--- START ---

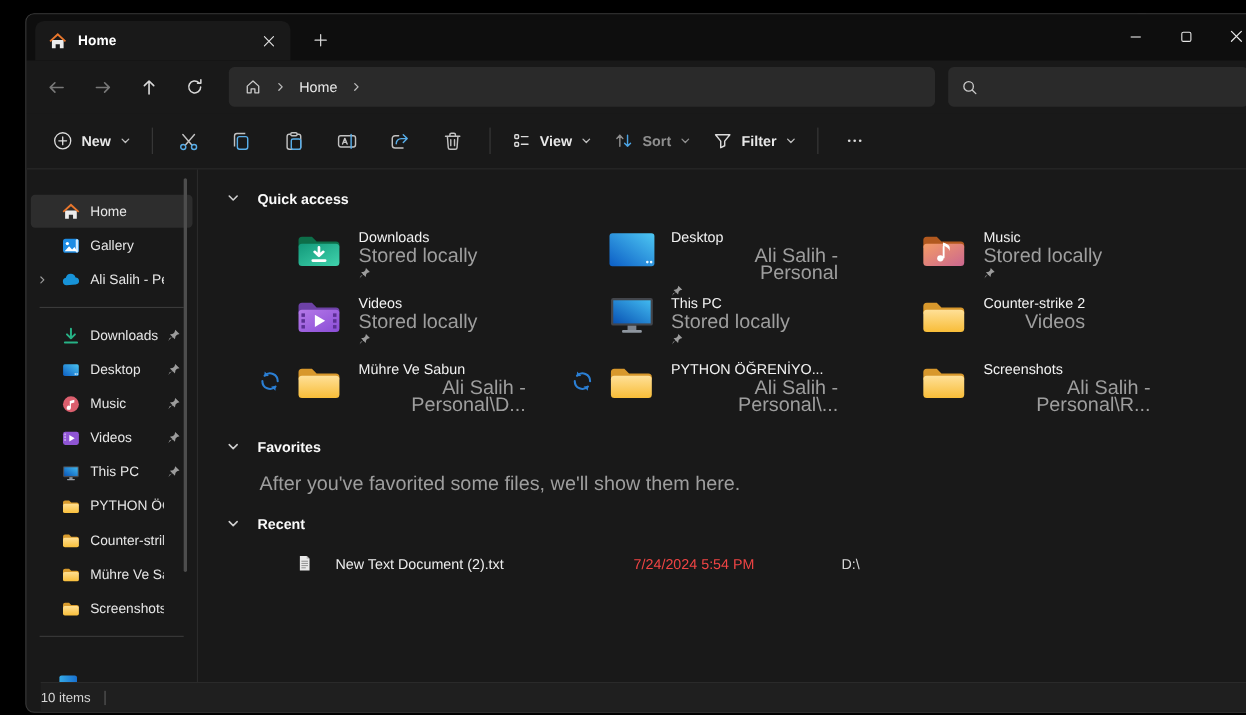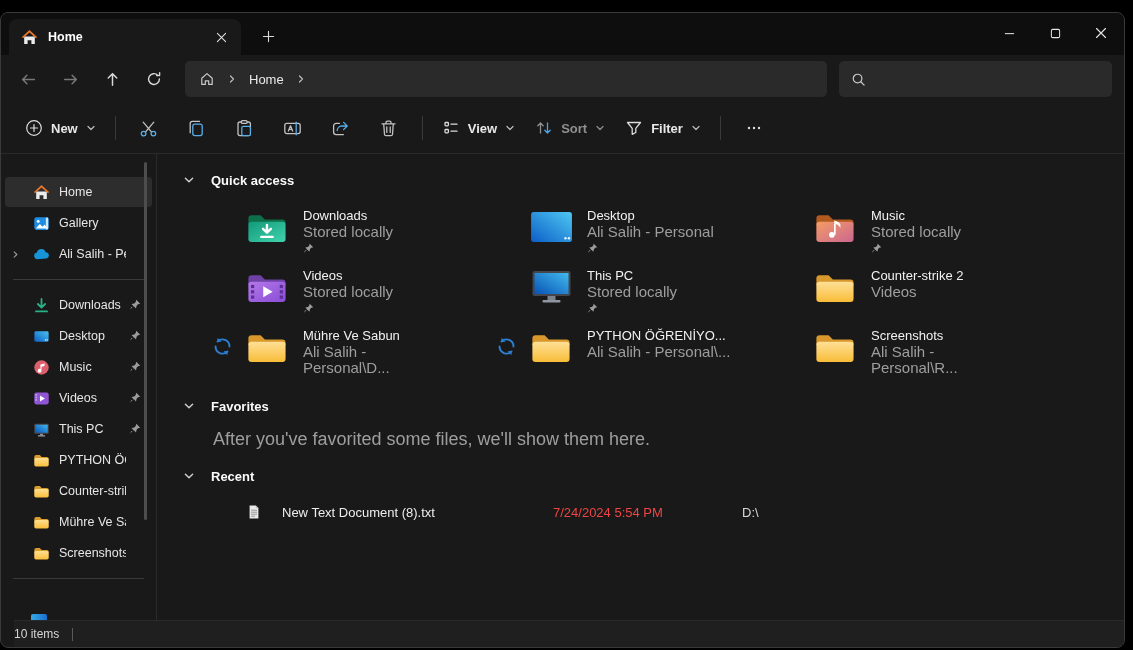--- a/index.html
+++ b/index.html
@@ -5,7 +5,7 @@
   * { margin:0; padding:0; box-sizing:border-box; }
   html,body { width:1133px; height:650px; background:#000; overflow:hidden;
     font-family:"Liberation Sans", sans-serif; color:#f0f0f0; }
-  .screen { position:relative; width:1019px; height:650px; }
+  .screen { position:relative; width:1019px; height:650px;margin-left:23px; }
 
   
   .window { position:absolute; left:0; top:12px; width:1125px; height:636px;

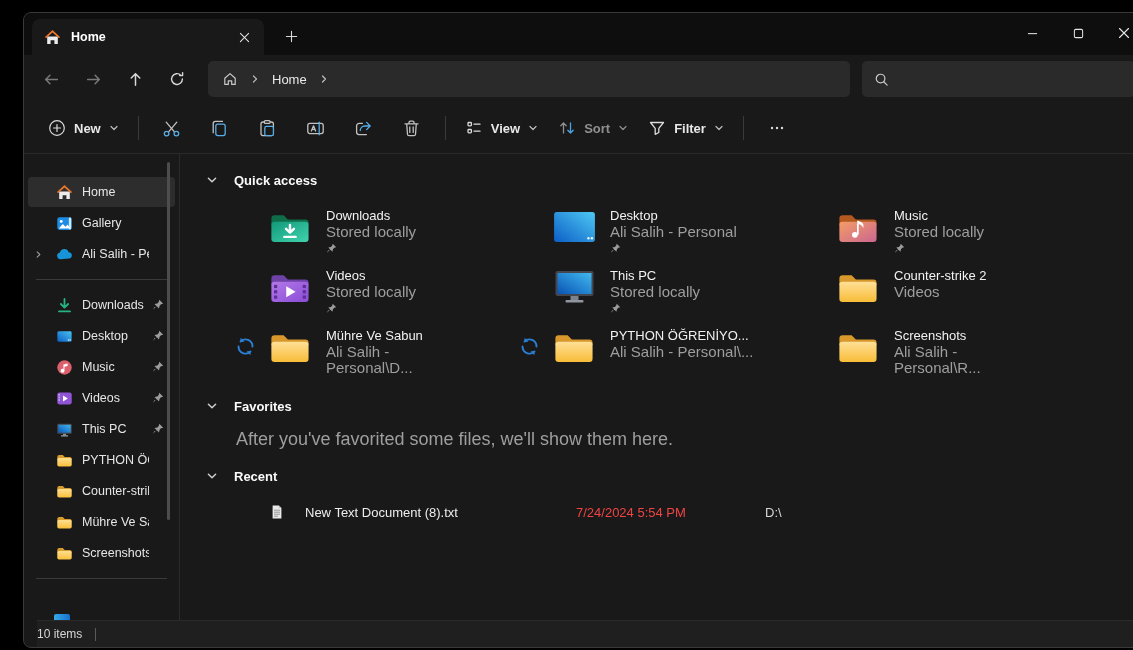--- a/index.html
+++ b/index.html
@@ -62,7 +62,7 @@
   .qa-sync { position:absolute; left:41px; top:8px; width:21px; height:21px; display:flex; }
   .qa-icon { width:43px; height:34px; display:flex; flex:0 0 auto; margin-top:2px; }
   .qa-title { font-size:13px; color:#f2f2f2; line-height:16px; }
-  .qa-sub { font-size:15px; color:#9e9e9e; line-height:16px; }
+  .qa-sub { font-size:18px; color:#9e9e9e; line-height:16px;text-align:right; }
   .qa-pin { width:11px; height:11px; display:block; margin-top:3px; }
   .fav-msg { margin-top:13px; padding-left:56px; font-size:18px; color:#9e9e9e; }
   .fav-header { margin-top:8px; }

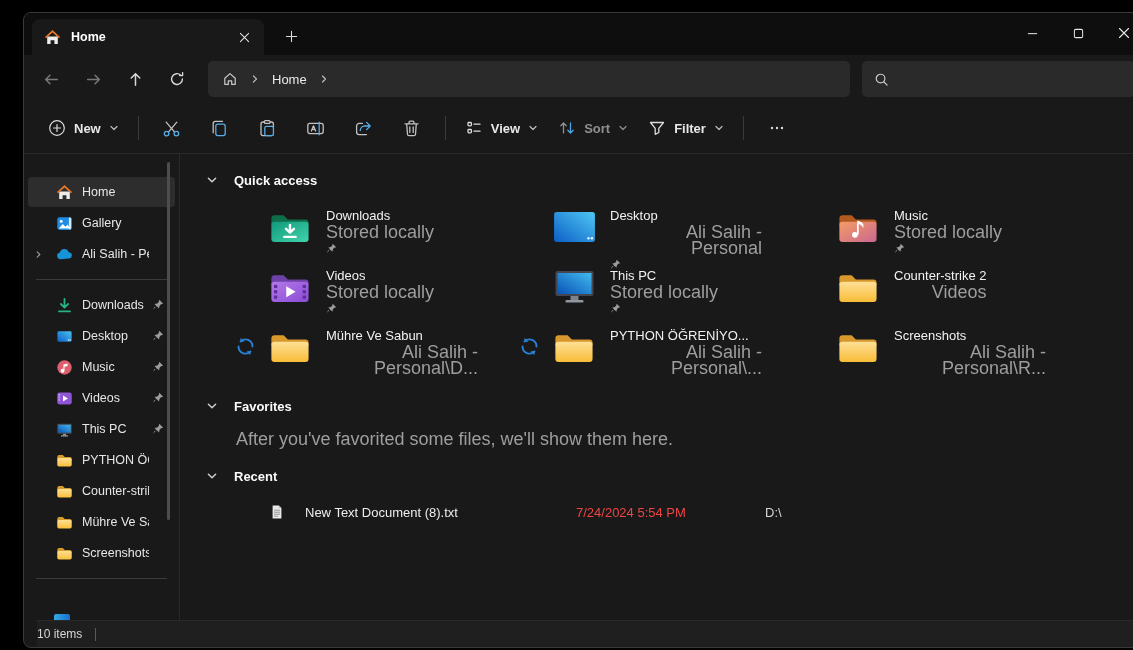--- a/index.html
+++ b/index.html
@@ -789,7 +789,7 @@
                   </g>
                 </svg>
               </span>
-              <span class="rec-name">New Text Document (8).txt</span>
+              <span class="rec-name">New Text Document (2).txt</span>
               <span class="rec-date">7/24/2024 5:54 PM</span>
               <span class="rec-loc">D:\</span>
             </div>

--- END ---

**Work item**
Only the lines that hold the word "height" are wanted; each should be pulled from the records.

**Exercise answer**
   html,body { width:1133px; height:650px; background:#000; overflow:hidden;
-  .screen { position:relative; width:1019px; height:650px; }
+  .screen { position:relative; width:1019px; height:650px;margin-left:23px; }
   .window { position:absolute; left:0; top:12px; width:1125px; height:636px;
   .qa-sync { position:absolute; left:41px; top:8px; width:21px; height:21px; display:flex; }
   .qa-icon { width:43px; height:34px; display:flex; flex:0 0 auto; margin-top:2px; }
   .qa-title { font-size:13px; color:#f2f2f2; line-height:16px; }
-  .qa-sub { font-size:15px; color:#9e9e9e; line-height:16px; }
+  .qa-sub { font-size:18px; color:#9e9e9e; line-height:16px;text-align:right; }
   .qa-pin { width:11px; height:11px; display:block; margin-top:3px; }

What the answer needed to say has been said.